= Thomas Archer (divine) =

English divine

Thomas Archer (1554-1630?) was an English divine.

==Life==
Archer was born in Bury St. Edmunds 12 August 1554, and educated at Trinity College, Cambridge, where he was elected to a fellowship. He took his master's degree in 1582, and in November 1584 became chaplain to his kinsman, Dr. John May, bishop of Carlisle. In 1588 he was public preacher to the university, and in May 1589 was inducted rector of Houghton Conquest and Houghton Gildable, in Bedfordshire. He served as chaplain in 1599 to Archbishop Whitgift, and in 1605 was made one of the king's chaplains in ordinary.

In 1623, he made a vault for himself in the chancel of Houghton Conquest Church, and five years later added his epitaph in English and Latin.

==Works==
He kept an obituary of eminent persons who died in his time, and also wrote an account (extracts from which are preserved among the Baker MSS. at Cambridge) of the parish and neighbourhood of Houghton Conquest.

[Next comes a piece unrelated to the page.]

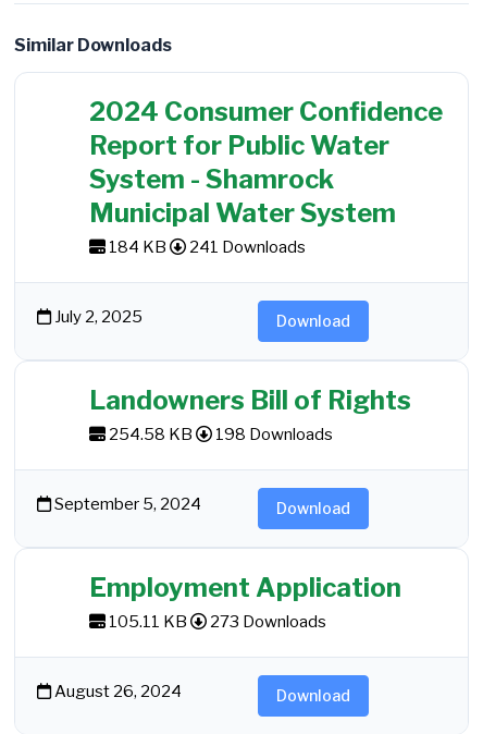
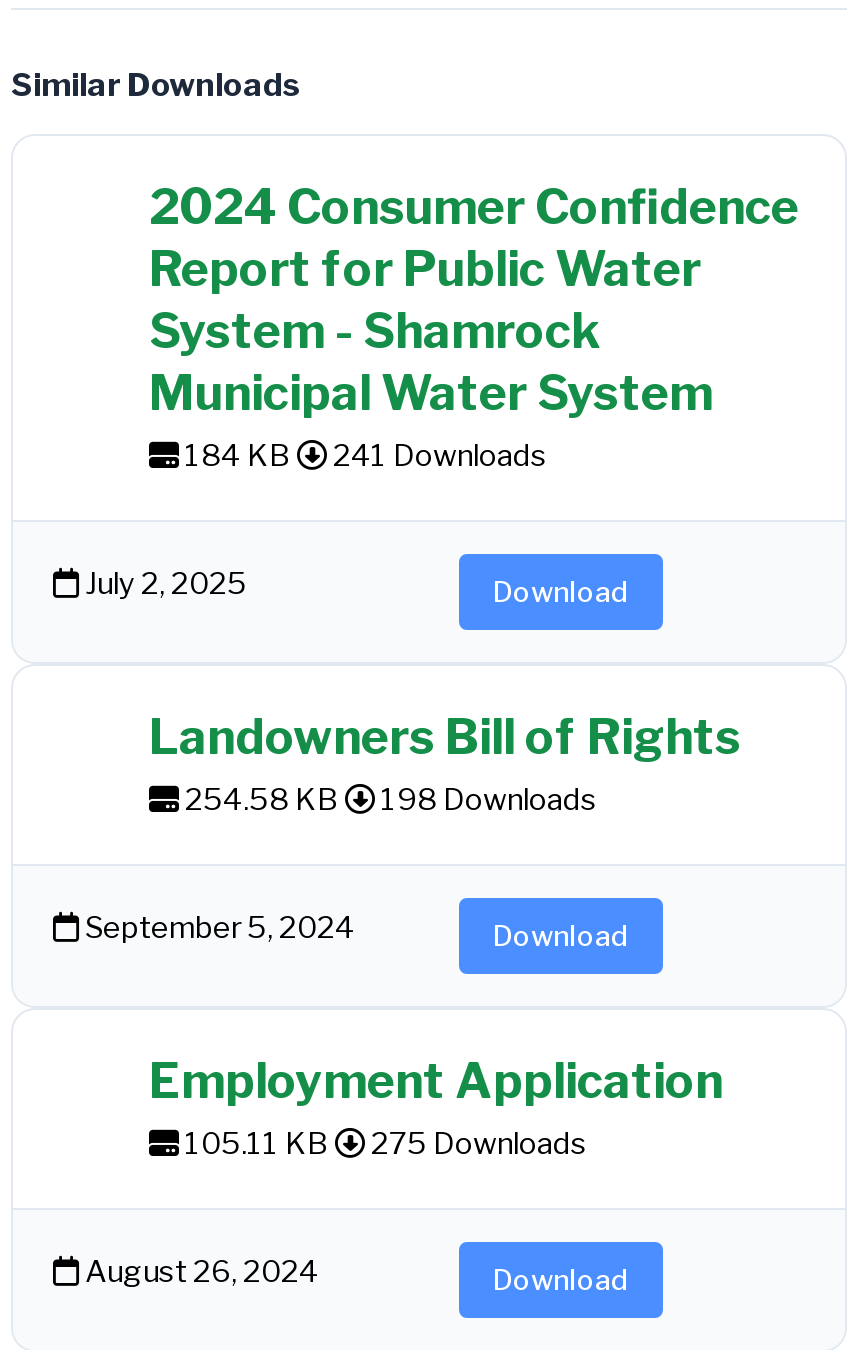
[106,612,326,632] 105.11 KB 273 Downloads -> [179,1126,587,1162] 105.11 KB 275 Downloads

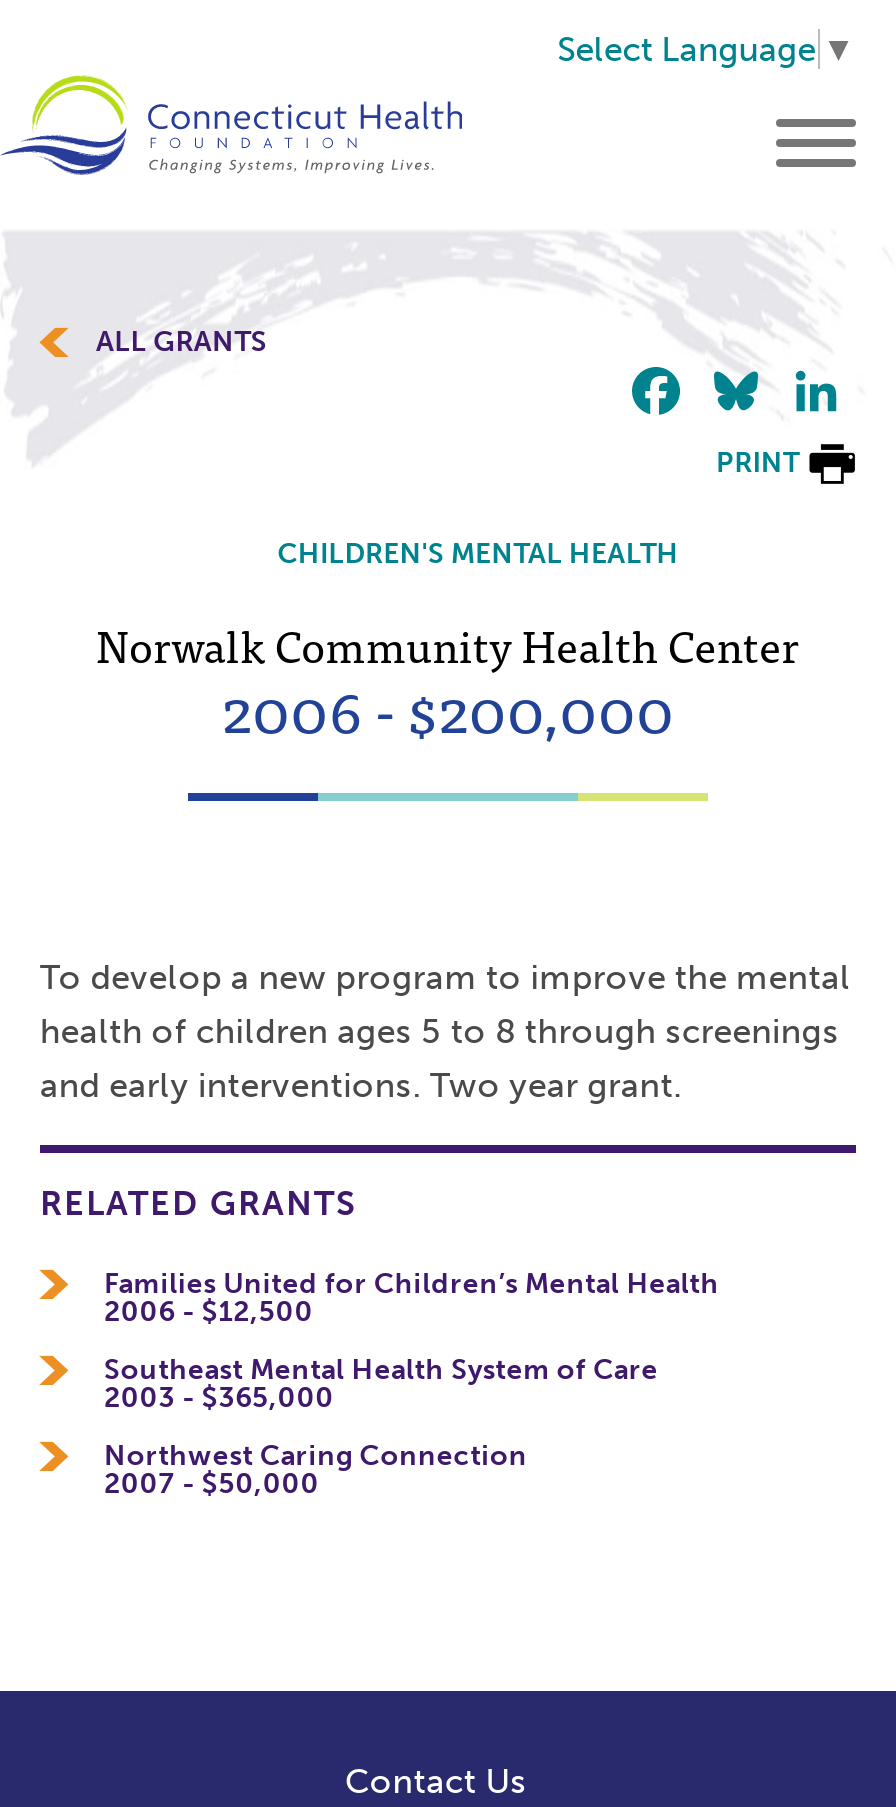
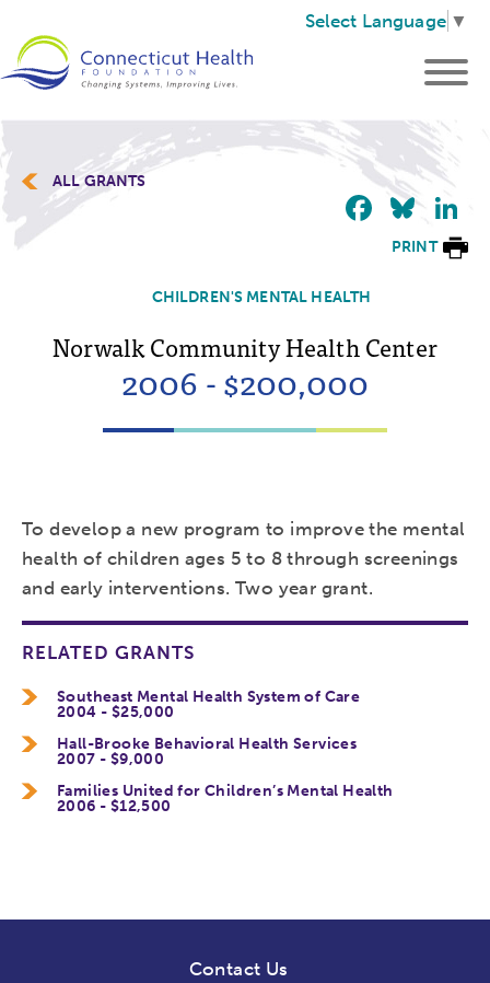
none -> [57,703,357,768] 2004 - $25,000 | Hall-Brooke Behavioral Health Services | 2007 - $9,000
moved [104,1267,719,1329] -> [57,781,393,815]: Families United for Children’s Mental Health | 2006 - $12,500
moved [104,1353,658,1387] -> [57,688,360,706]: Southeast Mental Health System of Care
[104,1381,528,1500] 2003 - $365,000 | Northwest Caring Connection | 2007 - $50,000 -> none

His manuscripts were lent in 1760 by Dr. Zachary Grey, then rector of Houghton Conquest, to William Cole, the author of Athenæ Cantabrigienses. who describes the collection as one of much interest and value. Archer is supposed to have died about 1630, as the obituary notices do not go beyond that date. Cole mentions also a manuscript diary of Archer's, which contained anecdotes.